____ Task inputs
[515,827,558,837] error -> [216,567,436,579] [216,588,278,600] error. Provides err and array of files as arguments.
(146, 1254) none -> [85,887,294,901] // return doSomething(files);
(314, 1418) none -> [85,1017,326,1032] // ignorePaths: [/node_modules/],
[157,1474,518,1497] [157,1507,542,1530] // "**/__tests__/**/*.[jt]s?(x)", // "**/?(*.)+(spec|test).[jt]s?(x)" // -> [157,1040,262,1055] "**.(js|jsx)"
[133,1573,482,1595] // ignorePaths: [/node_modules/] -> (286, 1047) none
________
____ Task inputs
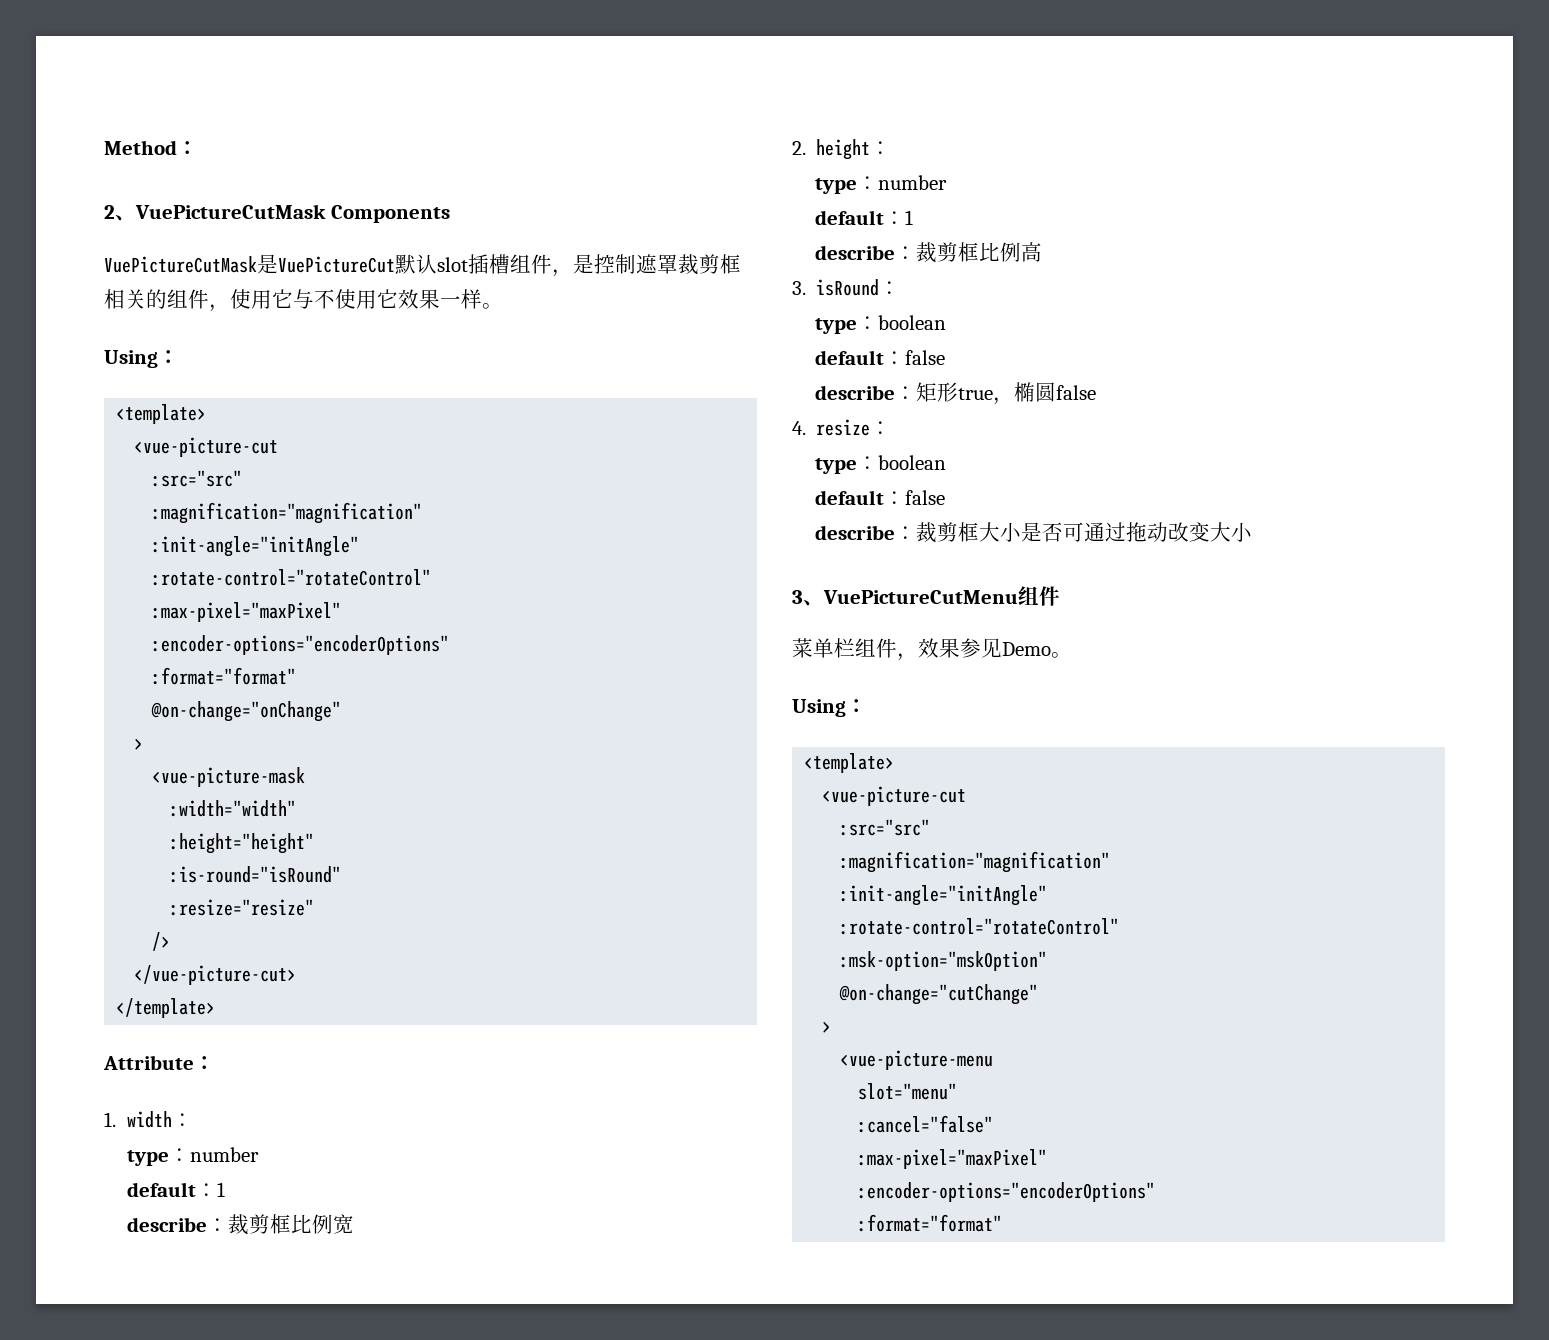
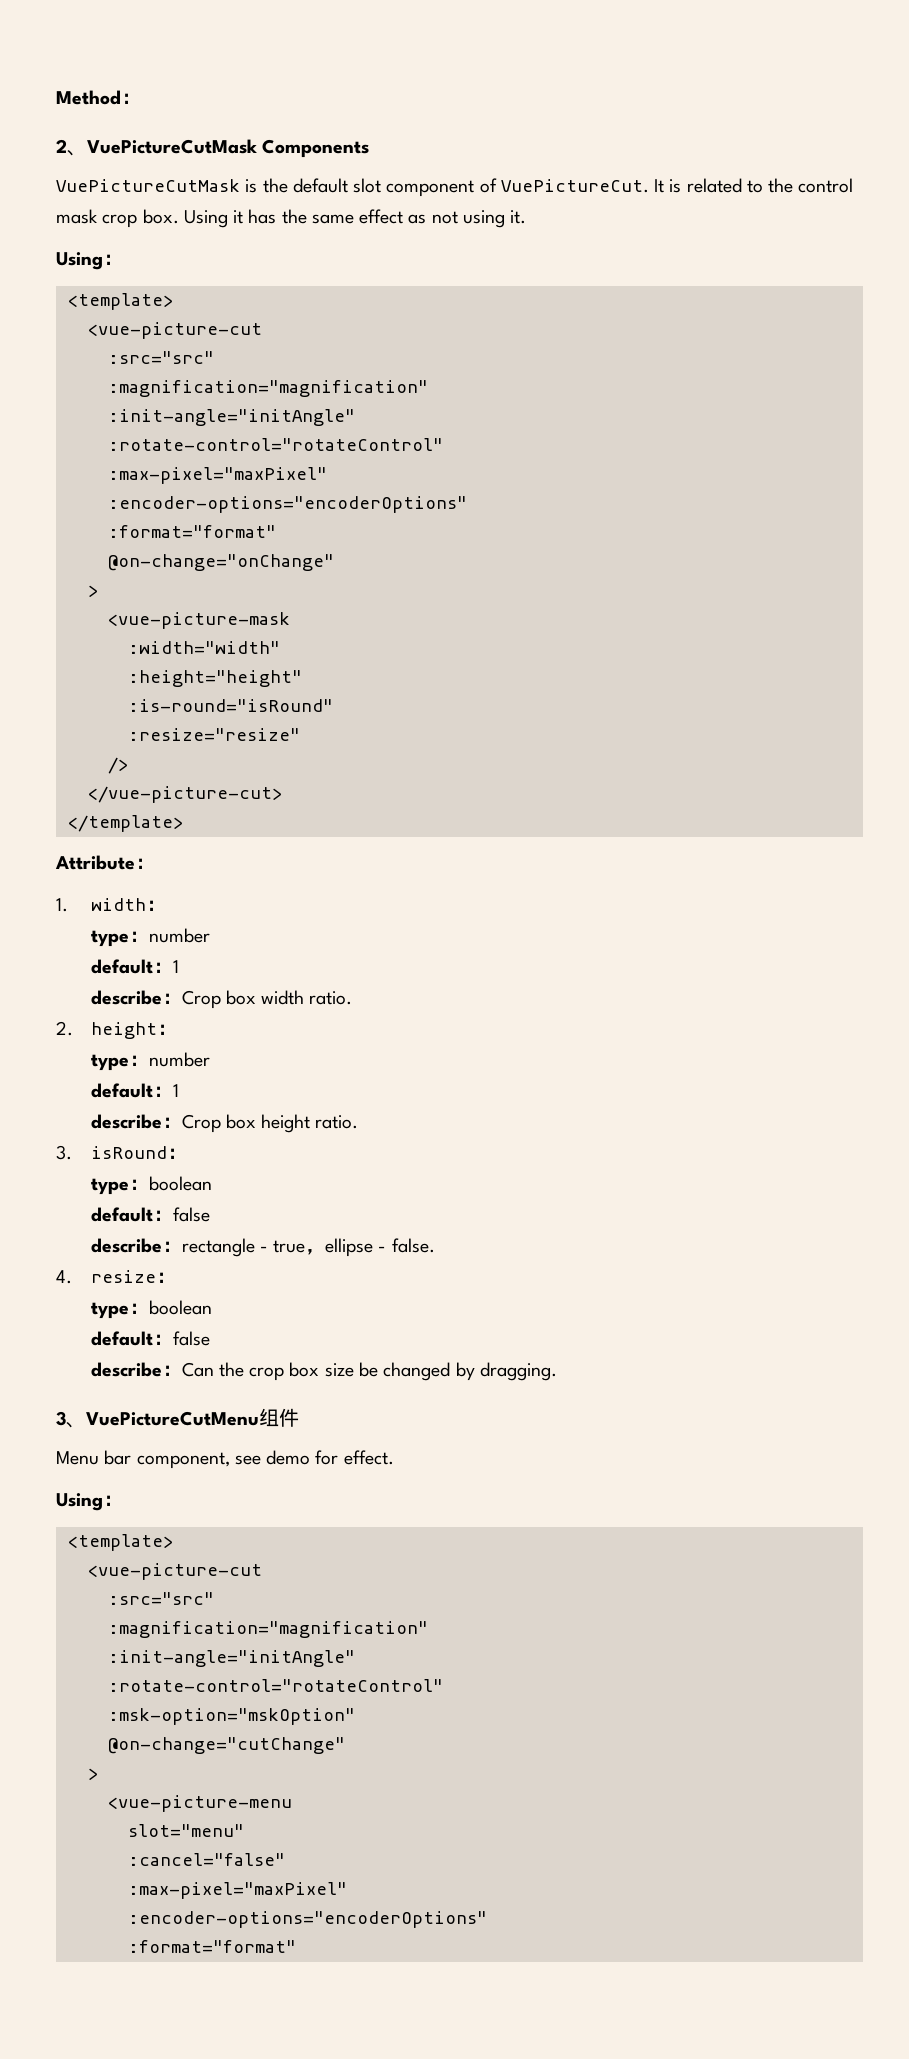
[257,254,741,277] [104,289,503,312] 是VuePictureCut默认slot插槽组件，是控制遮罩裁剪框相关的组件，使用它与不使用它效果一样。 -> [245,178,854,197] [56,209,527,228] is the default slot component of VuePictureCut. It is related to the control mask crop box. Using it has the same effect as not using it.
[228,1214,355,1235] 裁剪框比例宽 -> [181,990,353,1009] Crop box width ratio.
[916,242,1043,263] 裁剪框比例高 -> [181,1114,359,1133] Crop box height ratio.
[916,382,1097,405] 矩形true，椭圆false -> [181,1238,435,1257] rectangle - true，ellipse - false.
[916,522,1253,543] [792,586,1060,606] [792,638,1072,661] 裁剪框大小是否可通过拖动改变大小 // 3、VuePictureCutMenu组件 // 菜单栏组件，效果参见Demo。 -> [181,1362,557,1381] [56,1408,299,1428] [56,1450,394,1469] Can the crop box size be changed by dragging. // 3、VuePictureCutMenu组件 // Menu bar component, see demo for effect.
________
Work request >>
Search the entries above for "files". Show every line that has it.

Task solution >>
[515,827,558,837] error -> [216,567,436,579] [216,588,278,600] error. Provides err and array of files as arguments.
(146, 1254) none -> [85,887,294,901] // return doSomething(files);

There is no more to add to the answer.